The talk was presented by Bryce Bryce Galbraith, Principal Instructor at The SANS Institute, US. During the talk, Galbraith provided examples of spear-phishing techniques and explored ways to fight Advanced Persistent Threats (APTs).
Hosted by IT security firm IT Protective Security Services Sdn Bhd (ITPSS), the public presentation was aimed at information security officers and IT professionals in Brunei with the objective to inculcate a cyber-aware culture in the sultanate.
The company’s collaboration with The SANS Institute, a reputable technology-neutral organisation, addresses the human element, which is often referred to as the weakest link in the field of information security.
ITPSS CEO Shamsul Bahri Hj Kamis said that despite prevalent cyberattacks in recent years, there has not been noticeable investments on information and cybersecurity awareness programmes amongst organisations in Brunei.

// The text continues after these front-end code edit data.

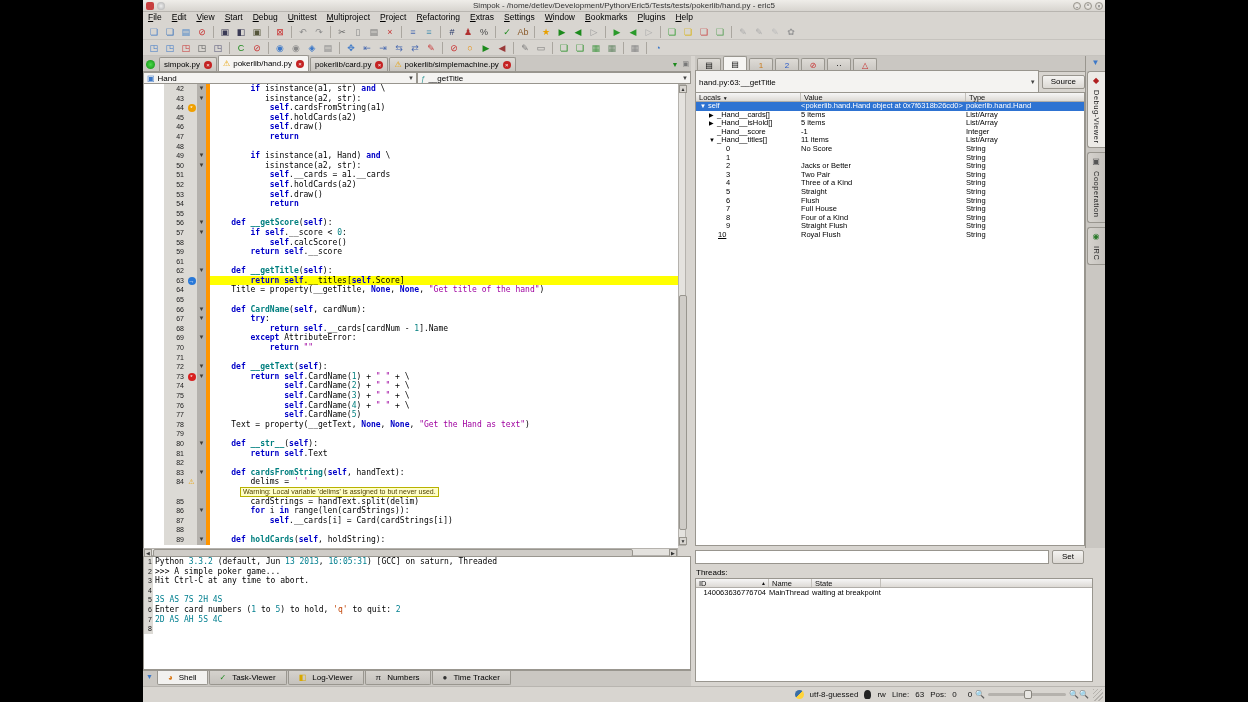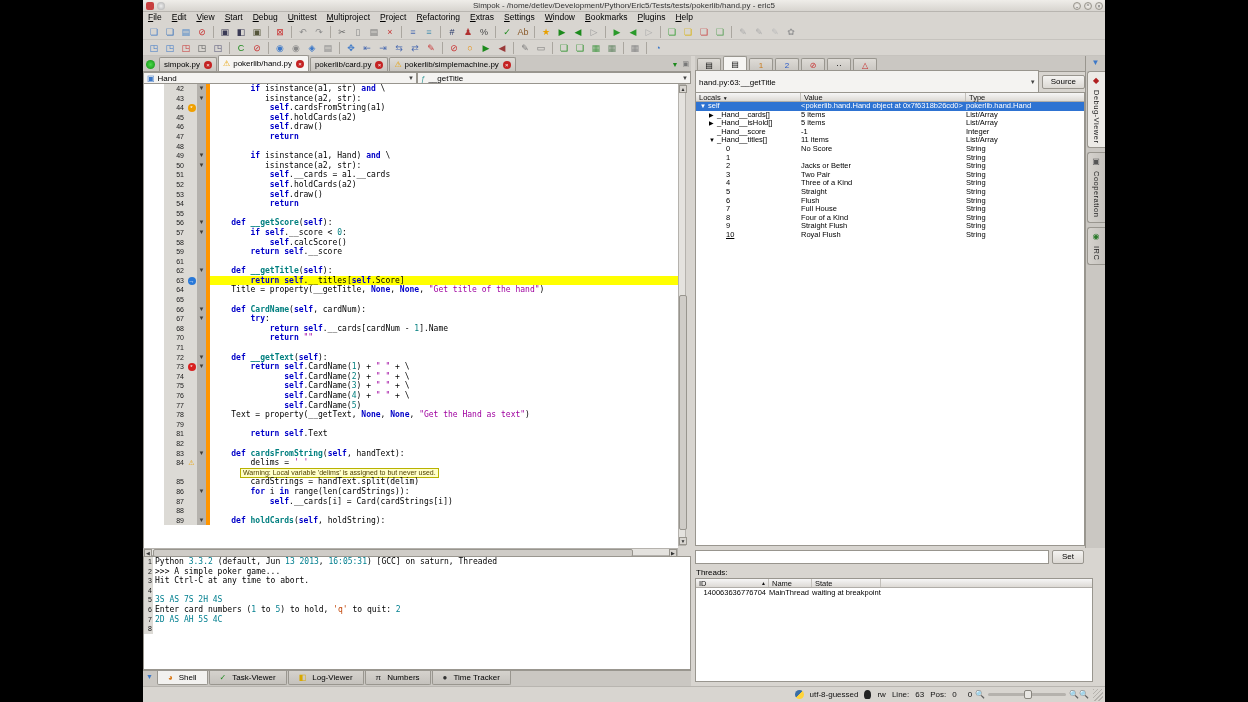--- a/index.html
+++ b/index.html
@@ -319,30 +319,32 @@
       <div class="eline"><div class="lnum">58</div><div class="lmark"></div><div class="lfold"></div><div class="lbar"></div><div class="lcode">            <span class="kw">self</span>.calcScore()</div></div>
       <div class="eline"><div class="lnum">59</div><div class="lmark"></div><div class="lfold"></div><div class="lbar"></div><div class="lcode">        <span class="kw">return</span> <span class="kw">self</span>.__score</div></div>
       <div class="eline"><div class="lnum">61</div><div class="lmark"></div><div class="lfold"></div><div class="lbar"></div><div class="lcode"></div></div>
       <div class="eline"><div class="lnum">62</div><div class="lmark"></div><div class="lfold">▼</div><div class="lbar"></div><div class="lcode">    <span class="kw">def</span> <span class="dfn">__getTitle</span>(<span class="kw">self</span>):</div></div>
       <div class="eline"><div class="lnum">63</div><div class="lmark"><span class="mdot" style="background:#2878d8">→</span></div><div class="lfold"></div><div class="lbar"></div><div class="lcode hl">        <span class="kw">return</span> <span class="kw">self</span>.__titles[<span class="kw">self</span>.Score]</div></div>
       <div class="eline"><div class="lnum">64</div><div class="lmark"></div><div class="lfold"></div><div class="lbar"></div><div class="lcode">    Title = property(__getTitle, <span class="kw">None</span>, <span class="kw">None</span>, <span class="str">"Get title of the hand"</span>)</div></div>
       <div class="eline"><div class="lnum">65</div><div class="lmark"></div><div class="lfold"></div><div class="lbar"></div><div class="lcode"></div></div>
       <div class="eline"><div class="lnum">66</div><div class="lmark"></div><div class="lfold">▼</div><div class="lbar"></div><div class="lcode">    <span class="kw">def</span> <span class="dfn">CardName</span>(<span class="kw">self</span>, cardNum):</div></div>
       <div class="eline"><div class="lnum">67</div><div class="lmark"></div><div class="lfold">▼</div><div class="lbar"></div><div class="lcode">        <span class="kw">try</span>:</div></div>
       <div class="eline"><div class="lnum">68</div><div class="lmark"></div><div class="lfold"></div><div class="lbar"></div><div class="lcode">            <span class="kw">return</span> <span class="kw">self</span>.__cards[cardNum - <span class="num">1</span>].Name</div></div>
+      <div class="eline"><div class="lnum">69</div><div class="lmark"></div><div class="lfold">▼</div><div class="lbar"></div><div class="lcode">        <span class="kw">except</span> AttributeError:</div></div>
       <div class="eline"><div class="lnum">70</div><div class="lmark"></div><div class="lfold"></div><div class="lbar"></div><div class="lcode">            <span class="kw">return</span> <span class="str">""</span></div></div>
       <div class="eline"><div class="lnum">71</div><div class="lmark"></div><div class="lfold"></div><div class="lbar"></div><div class="lcode"></div></div>
       <div class="eline"><div class="lnum">72</div><div class="lmark"></div><div class="lfold">▼</div><div class="lbar"></div><div class="lcode">    <span class="kw">def</span> <span class="dfn">__getText</span>(<span class="kw">self</span>):</div></div>
       <div class="eline"><div class="lnum">73</div><div class="lmark"><span class="mdot" style="background:#d82020">*</span></div><div class="lfold">▼</div><div class="lbar"></div><div class="lcode">        <span class="kw">return</span> <span class="kw">self</span>.CardName(<span class="num">1</span>) + <span class="str">" "</span> + \</div></div>
       <div class="eline"><div class="lnum">74</div><div class="lmark"></div><div class="lfold"></div><div class="lbar"></div><div class="lcode">               <span class="kw">self</span>.CardName(<span class="num">2</span>) + <span class="str">" "</span> + \</div></div>
       <div class="eline"><div class="lnum">75</div><div class="lmark"></div><div class="lfold"></div><div class="lbar"></div><div class="lcode">               <span class="kw">self</span>.CardName(<span class="num">3</span>) + <span class="str">" "</span> + \</div></div>
       <div class="eline"><div class="lnum">76</div><div class="lmark"></div><div class="lfold"></div><div class="lbar"></div><div class="lcode">               <span class="kw">self</span>.CardName(<span class="num">4</span>) + <span class="str">" "</span> + \</div></div>
       <div class="eline"><div class="lnum">77</div><div class="lmark"></div><div class="lfold"></div><div class="lbar"></div><div class="lcode">               <span class="kw">self</span>.CardName(<span class="num">5</span>)</div></div>
       <div class="eline"><div class="lnum">78</div><div class="lmark"></div><div class="lfold"></div><div class="lbar"></div><div class="lcode">    Text = property(__getText, <span class="kw">None</span>, <span class="kw">None</span>, <span class="str">"Get the Hand as text"</span>)</div></div>
       <div class="eline"><div class="lnum">79</div><div class="lmark"></div><div class="lfold"></div><div class="lbar"></div><div class="lcode"></div></div>
+      <div class="eline"><div class="lnum">80</div><div class="lmark"></div><div class="lfold">▼</div><div class="lbar"></div><div class="lcode">    <span class="kw">def</span> <span class="dfn">__str__</span>(<span class="kw">self</span>):</div></div>
       <div class="eline"><div class="lnum">81</div><div class="lmark"></div><div class="lfold"></div><div class="lbar"></div><div class="lcode">        <span class="kw">return</span> <span class="kw">self</span>.Text</div></div>
       <div class="eline"><div class="lnum">82</div><div class="lmark"></div><div class="lfold"></div><div class="lbar"></div><div class="lcode"></div></div>
       <div class="eline"><div class="lnum">83</div><div class="lmark"></div><div class="lfold">▼</div><div class="lbar"></div><div class="lcode">    <span class="kw">def</span> <span class="dfn">cardsFromString</span>(<span class="kw">self</span>, handText):</div></div>
       <div class="eline"><div class="lnum">84</div><div class="lmark"><span style="color:#e8a000;font-size:7px;">⚠</span></div><div class="lfold"></div><div class="lbar"></div><div class="lcode">        delims = <span class="str">' '</span></div></div>
       <div class="eline"><div class="lnum"></div><div class="lmark"></div><div class="lfold"></div><div class="lbar"></div><div class="lcode"><span class="annbox">Warning: Local variable 'delims' is assigned to but never used.</span></div></div>
       <div class="eline"><div class="lnum">85</div><div class="lmark"></div><div class="lfold"></div><div class="lbar"></div><div class="lcode">        cardStrings = handText.split(delim)</div></div>
       <div class="eline"><div class="lnum">86</div><div class="lmark"></div><div class="lfold">▼</div><div class="lbar"></div><div class="lcode">        <span class="kw">for</span> i <span class="kw">in</span> range(len(cardStrings)):</div></div>
       <div class="eline"><div class="lnum">87</div><div class="lmark"></div><div class="lfold"></div><div class="lbar"></div><div class="lcode">            <span class="kw">self</span>.__cards[i] = Card(cardStrings[i])</div></div>
       <div class="eline"><div class="lnum">88</div><div class="lmark"></div><div class="lfold"></div><div class="lbar"></div><div class="lcode"></div></div>
       <div class="eline"><div class="lnum">89</div><div class="lmark"></div><div class="lfold">▼</div><div class="lbar"></div><div class="lcode">    <span class="kw">def</span> <span class="dfn">holdCards</span>(<span class="kw">self</span>, holdString):</div></div>
@@ -490,21 +492,21 @@
         <div class="lc-n" style="padding-left: 22px;"><span class="exparrow"></span><span>8</span></div>
         <div class="lc-v">Four of a Kind</div>
         <div class="lc-t">String</div>
       </div>
       <div class="lrow">
         <div class="lc-n" style="padding-left: 22px;"><span class="exparrow"></span><span>9</span></div>
         <div class="lc-v">Straight Flush</div>
         <div class="lc-t">String</div>
       </div>
       <div class="lrow">
-        <div class="lc-n" style="padding-left: 22px; text-decoration: underline;"><span class="exparrow"></span><span>10</span></div>
+        <div class="lc-n" style="padding-left: 14px; text-decoration: underline;"><span class="exparrow"></span><span>10</span></div>
         <div class="lc-v">Royal Flush</div>
         <div class="lc-t">String</div>
       </div>
     </div>
 
   <input class="abs" id="dinput" value="" style="">
   <div class="abs" id="setbtn">Set</div>
 
   <div class="abs" id="threadslabel">Threads:</div>
   <div class="abs" id="threadstable">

He also emphasised the need for organisations to shift in thinking and approach, as there tends to be a heavy reliance on so-called ‘technology box’ solutions.

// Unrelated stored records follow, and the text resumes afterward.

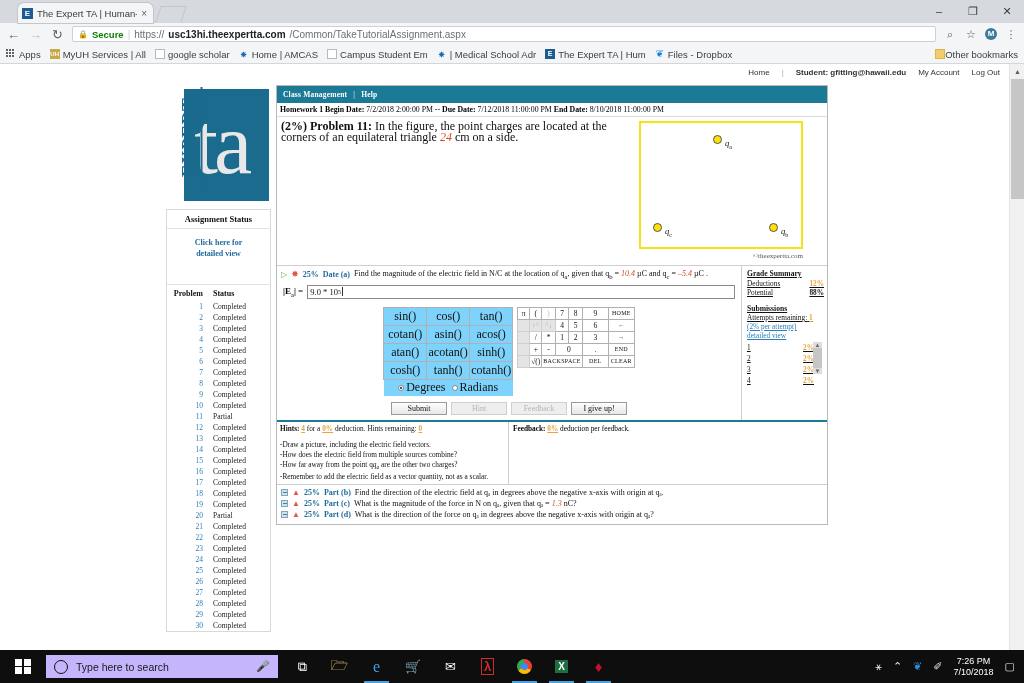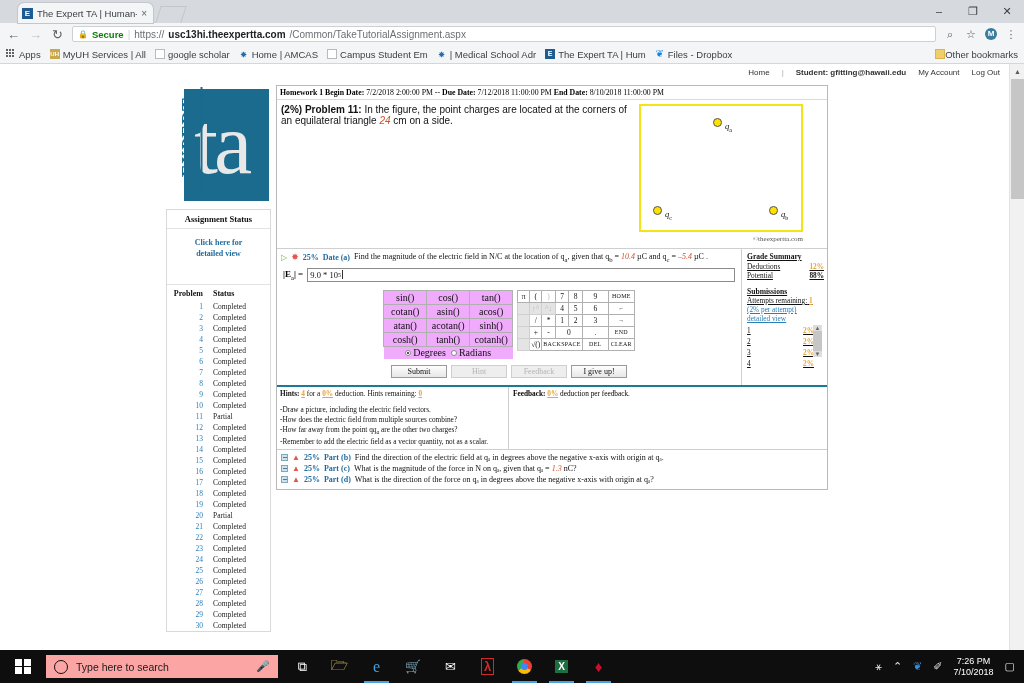--- a/index.html
+++ b/index.html
@@ -108,21 +108,21 @@
   .main-panel { position:absolute; left:276px; top:21px; width:552px; background:#fff;
      border:1px solid #b9b9b9; }
   .cm-bar { background:#1b7a96; color:#fff; font-family:"Liberation Serif", serif;
      font-weight:bold; font-size:7.5px; padding:4px 6px; letter-spacing:.2px;}
   .cm-bar span.sep { color:#bfe0e8; padding:0 4px;}
   .hw-line { font-family:"Liberation Serif", serif; font-size:7.8px; padding:2px 3px; color:#000;
      border-bottom:1px solid #dadada; white-space:nowrap;}
   .hw-line b { font-weight:bold; }
 
   .prob-row { display:flex; padding:4px 4px 0; }
-  .prob-text { font-family:Liberation Sans, sans-serif; font-size:10px; line-height:11px; width:350px; color:#111;}
+  .prob-text { font-family:Liberation Serif, serif; font-size:12px; line-height:11px; width:350px; color:#111;}
   .prob-text b { font-weight:bold; }
   .prob-text .val { color:#d0502a; font-style:italic; }
   .figure-wrap { margin-left:8px; }
   .figure { width:164px; height:128px; border:2px solid #f4e317; position:relative; background:#fff;}
   .charge { position:absolute; width:9px; height:9px; border-radius:50%; background:#ffe000; border:1px solid #555;}
   .chargelbl { position:absolute; font-family:"Liberation Serif", serif; font-style:italic; font-size:8.5px; color:#111;}
   .chargelbl sub { font-size:6px; font-style:normal;}
   .fig-credit { text-align:right; font-family:"Liberation Serif", serif; font-size:7px; color:#555; padding-top:3px;}
 
   
@@ -141,21 +141,21 @@
   .ans-label sub { font-size:6.5px; }
   .ans-input { flex:1 1 auto; height:14px; border:1px solid #8a8a8a; background:#fff;
      font-family:"Liberation Serif", serif; font-size:8.5px; padding:0 2px; color:#111; display:flex; align-items:center;}
   .ans-input sup { font-size:6px; }
   .caret { display:inline-block; width:1px; height:9px; background:#333; margin-left:1px;}
 
   
   .keypad { display:flex; justify-content:center; gap:4px; padding:4px 0 2px;}
   .kp-fn { border-collapse:collapse; }
   .kp-fn td { border:1px solid #b0b0b0; width:43px; height:11px; text-align:center;
-     font-family:"Liberation Serif", serif; font-size:10px; background:#f0abfc; color:#111;}
+     font-family:"Liberation Serif", serif; font-size:12px; background:#7dd3fc; color:#111;}
   .kp-num { border-collapse:collapse; }
   .kp-num td { border:1px solid #b0b0b0; height:11px; text-align:center;
      font-family:"Liberation Serif", serif; font-size:7.5px; background:#fff; color:#111; min-width:12px;}
   .kp-num td.blank { background:#e4e4e4; border:1px solid #cfcfcf; color:#b6b6b6;}
   .kp-num td.gray { color:#b9b9b9; }
   .kp-num td.home { font-size:6px; letter-spacing:.3px; min-width:26px; }
   .radio-row { text-align:center; font-family:"Liberation Serif", serif; font-size:7.5px; padding-top:0; }
   .radio { display:inline-block; width:6px;height:6px;border-radius:50%;border:1px solid #8a8a8a;
     vertical-align:middle; margin-right:2px; background:#fff;}
   .radio.on { background:radial-gradient(circle,#555 0 45%, #fff 46% 100%); }
@@ -194,21 +194,21 @@
   .part-line { display:flex; align-items:center; gap:4px; font-family:"Liberation Serif", serif; font-size:8px; padding:1px 0;}
   .chk { width:7px; height:7px; background:#cfe3ec; border:1px solid #7fa9bb; display:inline-block; position:relative;}
   .chk:after { content:""; position:absolute; left:1px; top:2px; width:4px; height:1px; background:#4a7f96;}
   .warn { color:#e2574c; font-size:8px; }
 
   
   #taskbar { position:absolute; left:0; bottom:0; width:1024px; height:33px; background:#0e0e0e; display:flex; align-items:center;}
   .start { width:46px; height:33px; display:flex; align-items:center; justify-content:center;}
   .winlogo { display:grid; grid-template-columns:7px 7px; grid-template-rows:7px 7px; gap:1.5px;}
   .winlogo i { background:#fff; display:block;}
-  .searchbox { width:232px; height:23px; background:#fca5a5; display:flex; align-items:center; padding:0 8px; gap:8px;}
+  .searchbox { width:232px; height:23px; background:#c4b5fd; display:flex; align-items:center; padding:0 8px; gap:8px;}
   .circ { width:14px;height:14px;border:1.6px solid #111;border-radius:50%;}
   .searchtxt { font-size:10.5px; color:#1a1a1a; flex:1 1 auto;}
   .mic { font-size:11px; color:#333;}
   .tb-apps { display:flex; align-items:center; gap:0px; padding-left:6px;}
   .tb-app { width:37px;height:33px; display:flex; align-items:center; justify-content:center; position:relative;}
   .tb-app.open:after { content:""; position:absolute; bottom:0; left:6px; right:6px; height:2px; background:#4aa3e0;}
   .tray { margin-left:auto; display:flex; align-items:center; gap:11px; padding-right:9px; color:#fff;}
   .clock { font-size:9px; line-height:11px; text-align:center; color:#fff;}
   .tray-ico { font-size:11px; color:#e8e8e8;}
 </style>
@@ -453,20 +453,25 @@
               <tr>
                 <td class="num">30</td>
                 <td class="st">Completed</td>
               </tr>
             </tbody>
         </table>
       </div>
     </div>
 
     <div class="main-panel">
+      <div class="cm-bar">
+        <span>Class Management</span>
+        <span class="sep">|</span>
+        <span>Help</span>
+      </div>
 
       <div class="hw-line">
         <b>Homework 1</b>
         <b>Begin Date:</b>
         <span>7/2/2018 2:00:00 PM --</span>
         <b>Due Date:</b>
         <span>7/12/2018 11:00:00 PM</span>
         <b>End Date:</b>
         <span>8/10/2018 11:00:00 PM</span>
       </div>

“Technology, while important and even critical in efforts to mitigate threats from cyberspace, cannot be the end objective,” said the CEO.

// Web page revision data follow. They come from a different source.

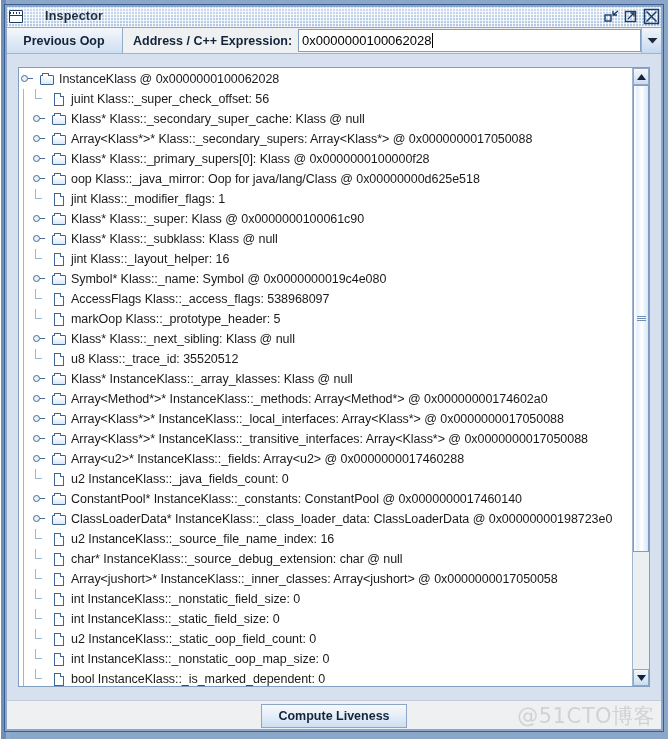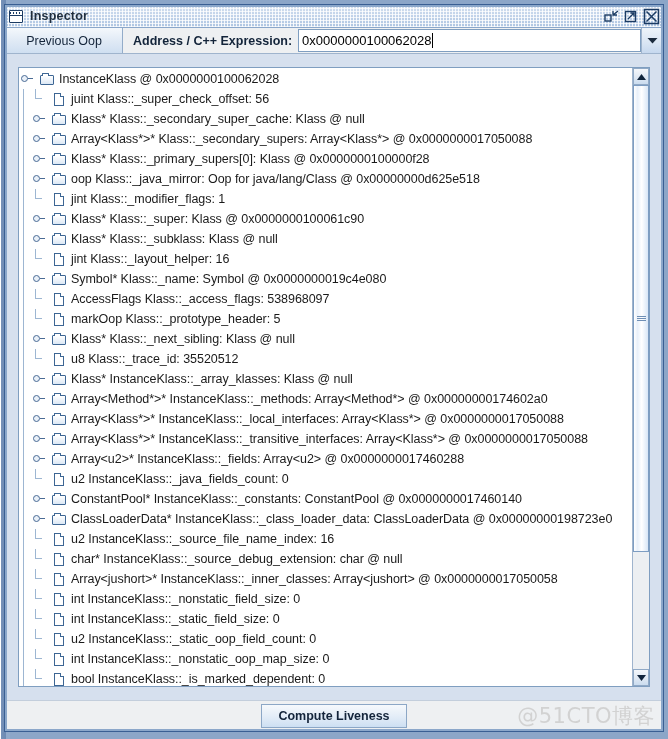--- a/index.html
+++ b/index.html
@@ -32,32 +32,32 @@
       linear-gradient(to bottom,#d4e0f0,#bdd0e8 60%,#aec5e2);
     border-bottom:1px solid #8ba7ca;
     padding:0 2px 0 4px;box-sizing:border-box;
   }
   .winicon{width:14px;height:13px;border:1.3px solid #1b3b63;background:#fff;
     box-sizing:border-box;position:relative;flex:0 0 auto;border-radius:1px;}
   .winicon:before{content:"";position:absolute;left:0;right:0;top:0;height:4px;
     background:#fff;border-bottom:1.3px solid #1b3b63;
     background-image:repeating-linear-gradient(to right,#1b3b63 0 1px,#fff 1px 3px);
     background-size:100% 2px;background-repeat:no-repeat;background-position:0 1px;}
-  #titletext{font-weight:bold;font-size:12.5px;color:#1f2d3d;margin-left:7px;
+  #titletext{font-weight:bold;font-size:12.5px;color:#1f2d3d;margin-left:22px;
     white-space:nowrap;letter-spacing:.2px;}
   #titlegrip{flex:1 1 auto;height:15px;margin:0 6px;}
   .wbtn{width:19px;height:19px;margin-left:1px;display:flex;align-items:center;
     justify-content:center;flex:0 0 auto;position:relative;}
   .wbtn svg{display:block;}
 
   
   #toolbar{height:26px;flex:0 0 26px;display:flex;align-items:stretch;
     background:#eef0f2;border-bottom:1px solid #9fb4cd;box-sizing:border-box;}
   #prevOop{display:flex;align-items:center;justify-content:center;
-    min-width:118px;padding:0 12px;font-size:12.5px;font-weight:normal;color:#13243a;
+    min-width:118px;padding:0 12px;font-size:12.5px;font-weight:bold;color:#13243a;
     background:linear-gradient(to bottom,#f4f8fc,#dfe9f5 55%,#cfdff1);
     border:1px solid #93acc9;border-top:none;border-bottom:none;
     box-sizing:border-box;cursor:default;}
   #addrLabel{display:flex;align-items:center;padding:0 6px 0 10px;
     font-size:12.5px;font-weight:bold;color:#13243a;white-space:nowrap;}
   #addrWrap{flex:1 1 auto;display:flex;align-items:stretch;position:relative;
     background:#fff;border:1px solid #7f9ec0;margin:1px 0;box-sizing:border-box;}
   #addrValue{flex:1 1 auto;display:flex;align-items:center;padding:0 2px 0 3px;
     font-size:13px;color:#000;white-space:nowrap;font-family:"Liberation Sans",sans-serif;}
   #caret{width:1px;height:15px;background:#000;margin-left:0px;}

“As the recent WannaCry and Petya ransomware attacks had demonstrated, the human element in terms of awareness and capabilities must be significantly improved in order to thwart off attacks involving not just technology but those human elements as well,” he added.
Established in 2003, ITPSS is a local company comprised of information security specialists, offering IT security services to help organisations in Brunei fortify their defences.
Among their services include Managed Security Services, information security audit, incident response, penetration testing, vulnerability management, data recovery, secure deletion and IT security awareness training.